I’m having a less than stellar week and Murphy’s Law has announced its arrival with authority.
It began with my flash drive loosing 100 to 150 KB of data when the casing slid off after a mere 4 weeks of use. Thank you for that ineffective spot of glue Corsair. In my universe you’re taking up permanent residence in the doghouse, maybe the pig pen, strike that I’m kicking your ass to the curb.
But it didn’t stop there because the treadmill I purchased croaked after just 5 miles, now I have to track down the seller and sort the issue out. Naturally this happened after I made Fettuccine with shrimp Alfredo sauce, justifying the butter and whipping creme by telling myself I’d walk it off after dinner. It was divine, but my treadmill wouldn’t budge.
After that came the hair cut incident, vain as it is I can survive anything if my hair’s cute. Since I have a wedding to attend this weekend I purposely over grew my hair cut so when I had the very ends taken off it would be the prefect length. I explained this in detail to the stylist at Fantastic Sam’s, she had nice hair so I felt remotely confident even though she had never cut my hair before. As she began cutting I got the distinct feeling she was one of those nervous sorts who, in their constant state of anxiety, leak data like a defective bladder. She’d stare blankly and every so often I thought I saw a bubble above her head captioning the words…”now what was I supposed to be doing?”

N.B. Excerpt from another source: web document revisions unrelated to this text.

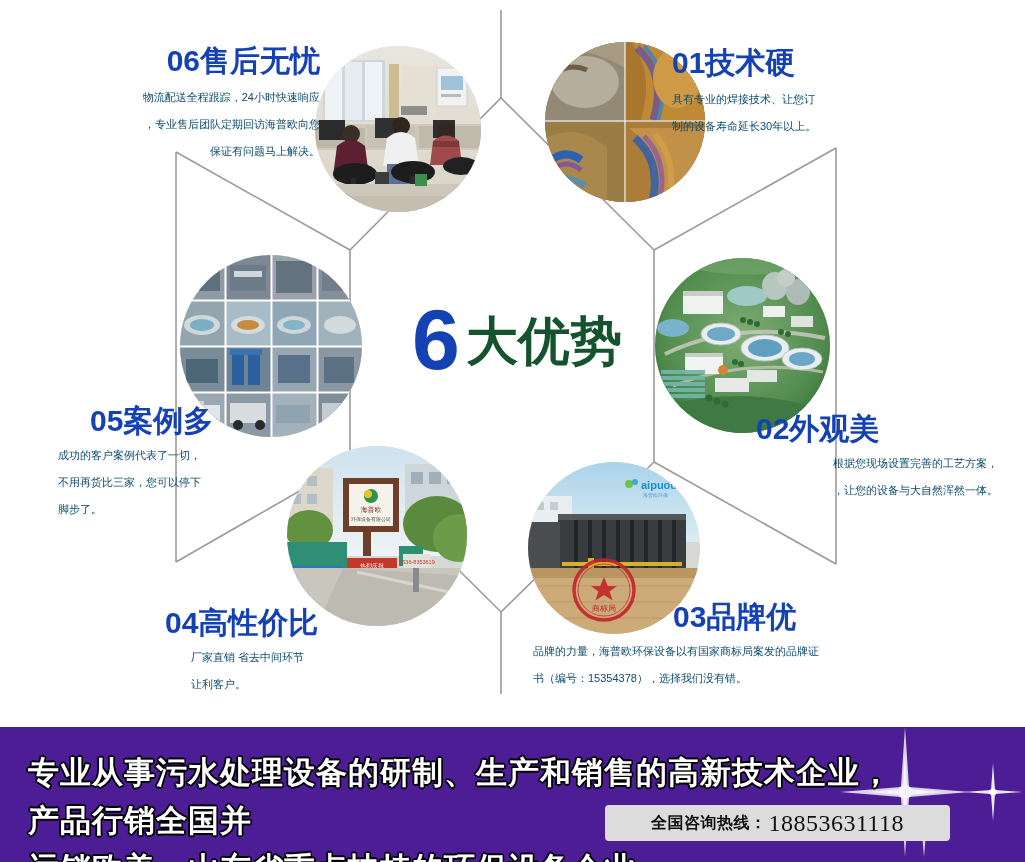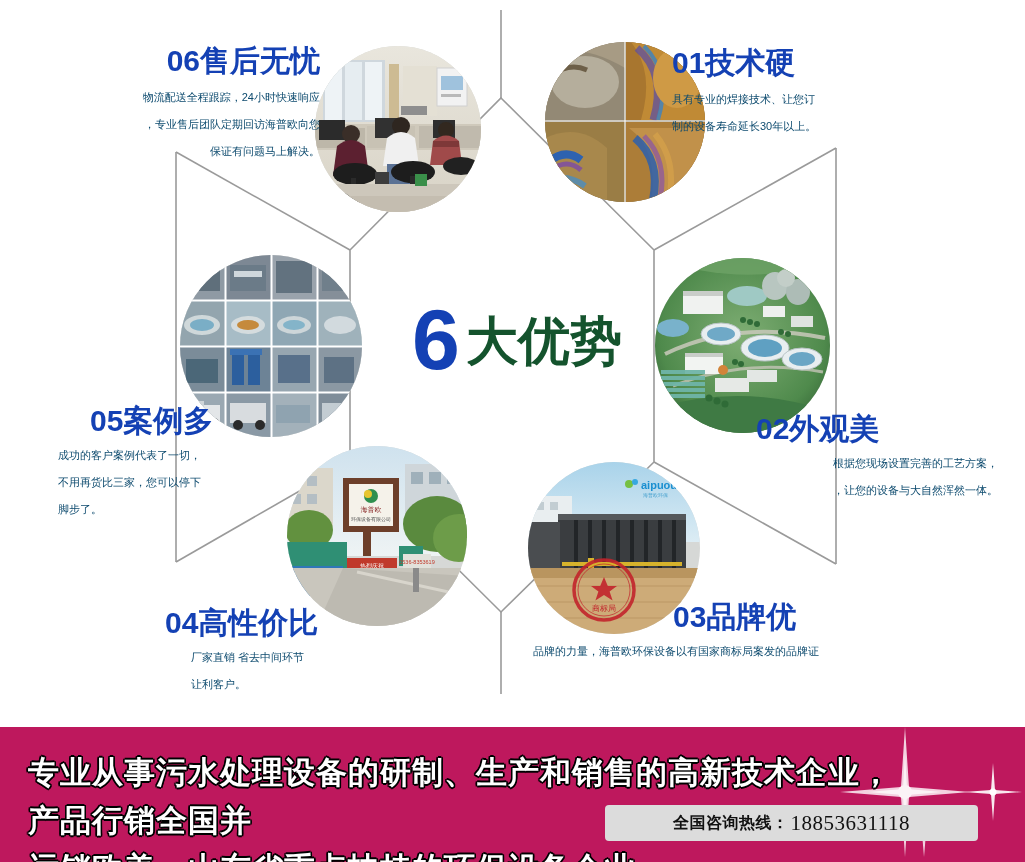--- a/index.html
+++ b/index.html
@@ -48,45 +48,45 @@
   }
   .feat .bd{
     color:#0c4a6e;font-size:11px;line-height:27px;
   }
   .right-align{text-align:right;}
   .left-align{text-align:left;}
 
   
   #banner{
     position:absolute;left:0;top:727px;width:1025px;height:135px;
-    background:#be185d;
+    background:#4c1d95;
     overflow:hidden;
   }
   #banner .btxt{
     position:absolute;left:28px;top:22px;width:880px;
     color:#ffffff;font-weight:bold;font-size:31px;line-height:48px;
     letter-spacing:1px;
     text-shadow:
       -1.4px -1.4px 0 #000, 1.4px -1.4px 0 #000,
       -1.4px  1.4px 0 #000, 1.4px  1.4px 0 #000,
        0 -1.6px 0 #000, 0 1.6px 0 #000,
       -1.6px 0 0 #000, 1.6px 0 0 #000;
   }
   .hotline-box{
-    position:absolute;left:605px;top:805px;width:373px;height:36px;
+    position:absolute;left:605px;top:805px;width:345px;height:36px;
     background:#dcdcdc;border-radius:4px;
     display:flex;align-items:center;justify-content:center;
   }
   .hotline-label{
     font-family:"Liberation Serif","DejaVu Serif",serif;
     font-size:16px;color:#111;font-weight:bold;letter-spacing:0.5px;
   }
   .hotline-num{
     font-family:"Liberation Serif","DejaVu Serif",serif;
-    font-size:21px;color:#111;letter-spacing:0.5px;margin-left:2px;
+    font-size:24px;color:#111;letter-spacing:0.5px;margin-left:2px;
   }
   .star{position:absolute;pointer-events:none;}
 </style>
 </head>
 <body>
 
 <div id="stage">
 
   <svg id="hexlines" viewBox="0 0 1025 720">
 
@@ -460,20 +460,21 @@
     <div class="bd" style="margin-top:4px;">
       <div>根据您现场设置完善的工艺方案，</div>
       <div>，让您的设备与大自然浑然一体。</div>
     </div>
   </div>
 
   <div class="feat left-align" style="left:533px;top:600px;width:470px;">
     <div class="hd" style="margin-left:140px;">03品牌优</div>
     <div class="bd" style="margin-top:4px;">
       <div>品牌的力量，海普欧环保设备以有国家商标局案发的品牌证</div>
+      <div>书（编号：15354378），选择我们没有错。</div>
     </div>
   </div>
 
   <div class="feat left-align" style="left:165px;top:606px;width:330px;">
     <div class="hd">04高性价比</div>
     <div class="bd" style="margin-top:4px;margin-left:26px;">
       <div>厂家直销 省去中间环节</div>
       <div>让利客户。</div>
     </div>
   </div>

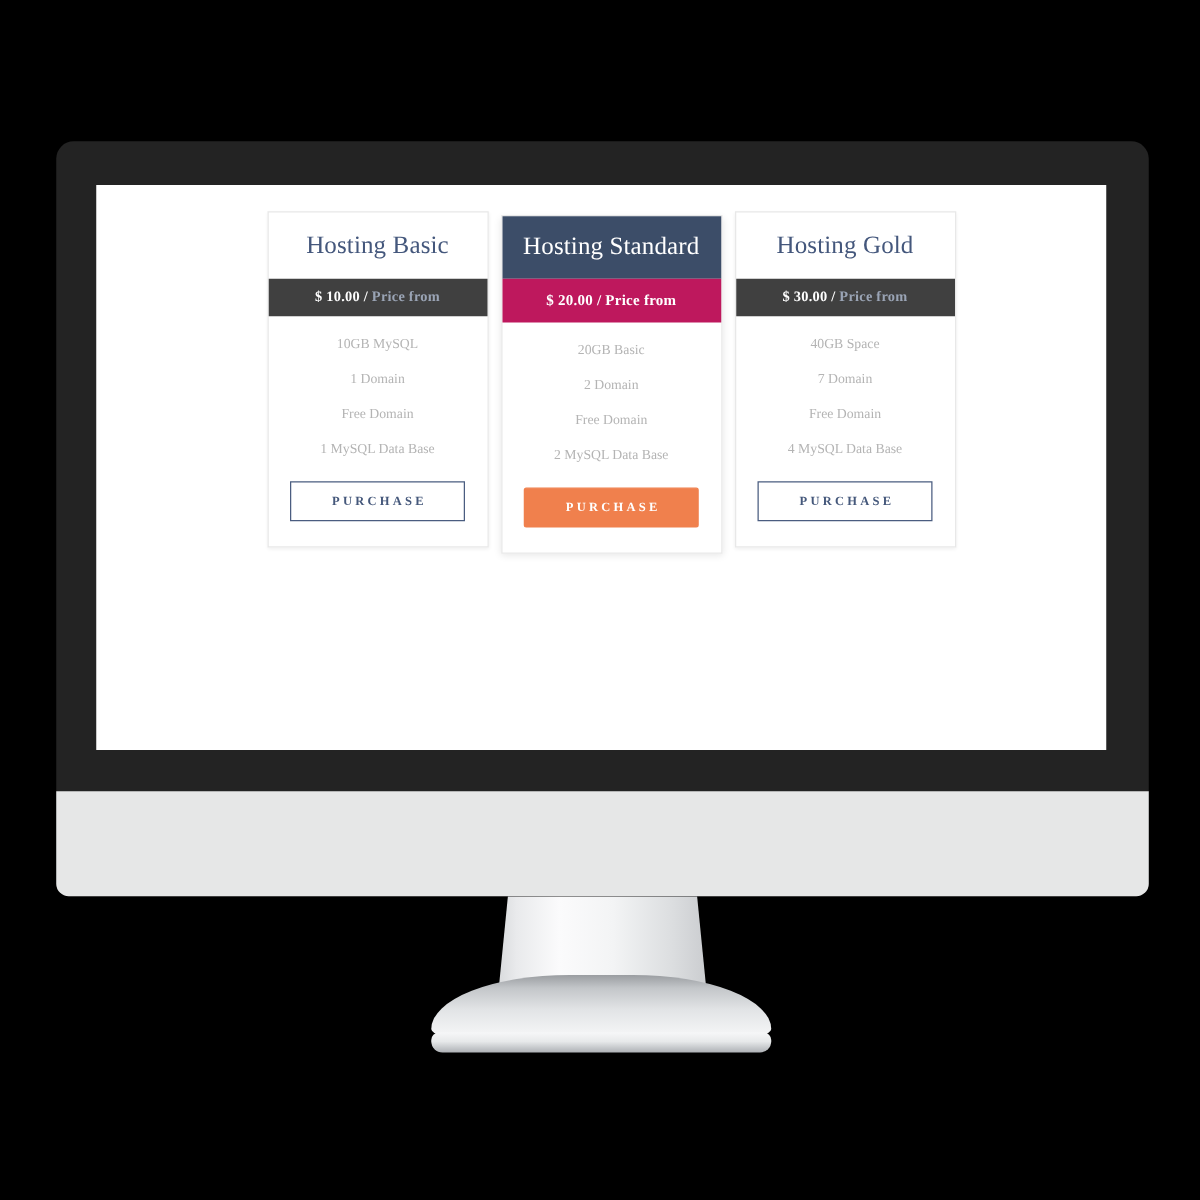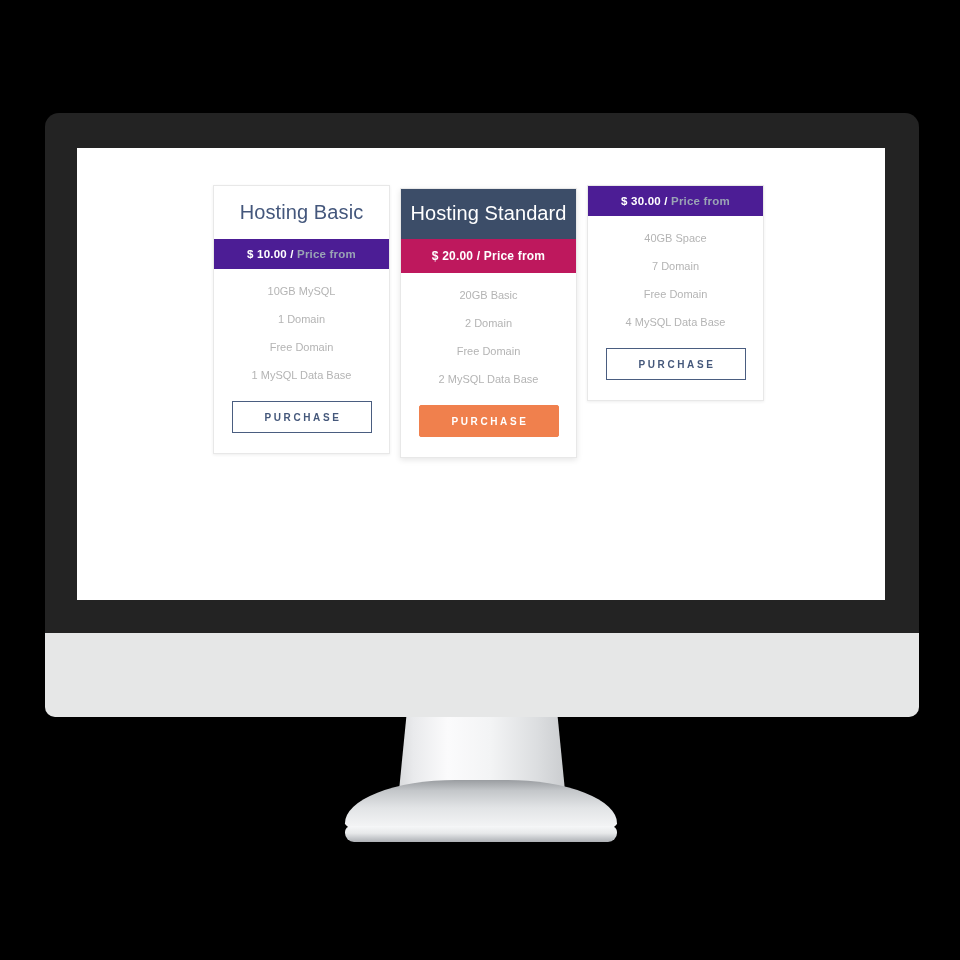--- a/index.html
+++ b/index.html
@@ -73,25 +73,26 @@
     width: 272px;
     height: 16px;
     background: linear-gradient(to bottom, #f6f7f8 0%, #e7e9ea 45%, #c7cacd 75%, #aeb1b5 100%);
     border-radius: 6px 6px 9px 9px;
   }
 
   
   #pricing {
     position: absolute;
     left: 136px;
-    top: 28px;
+    top: 12px;
     width: 552px;
     display: flex;
     align-items: flex-start;
-    justify-content: flex-start;
+    justify-content: center;
+    font-family: Liberation Serif, serif;
   }
   .card {
     background: #ffffff;
     border: 1px solid #e8e8e8;
     box-shadow: 0 1px 3px rgba(0,0,0,0.07);
     text-align: center;
     box-sizing: border-box;
   }
   .card.plain {
     width: 177px;
@@ -114,21 +115,21 @@
     letter-spacing: 0.1px;
   }
   .card.featured .card-title {
     background: #3c4d68;
     color: #ffffff;
     padding: 13px 6px 13px 6px;
     font-size: 20px;
   }
 
   .price-bar {
-    background: #4c1d95;
+    background: #404040;
     color: #ffffff;
     font-size: 11.5px;
     font-weight: bold;
     padding: 9px 4px;
     letter-spacing: 0.2px;
   }
   .price-bar .muted {
     color: #9aa4b5;
     font-weight: bold;
   }
@@ -215,20 +216,21 @@
         <ul class="features">
           <li>20GB Basic</li>
           <li>2 Domain</li>
           <li>Free Domain</li>
           <li>2 MySQL Data Base</li>
         </ul>
         <div class="purchase solid">PURCHASE</div>
       </div>
 
       <div class="card plain">
+        <div class="card-title">Hosting Gold</div>
         <div class="price-bar">
           <span>$ 30.00 /</span>
           <span class="muted">Price from</span>
         </div>
         <ul class="features">
           <li>40GB Space</li>
           <li>7 Domain</li>
           <li>Free Domain</li>
           <li>4 MySQL Data Base</li>
         </ul>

She sheared an good inch leaving me with about a half inch of hair. The worst part was when she asked if I wanted my bangs short or long…I deliberated and she snapped, “you have to decide.” I said long, since my deliberating irked her. She cut them to the middle of my forehead which made me to wonder just where they would have ended up if I would’ve told her to cut them short. I’m thinking the answer would have been, the waste basket.
Now I’m in such a bad mood that I’d like to go back and ruin her perfectly groomed tress just to be hateful.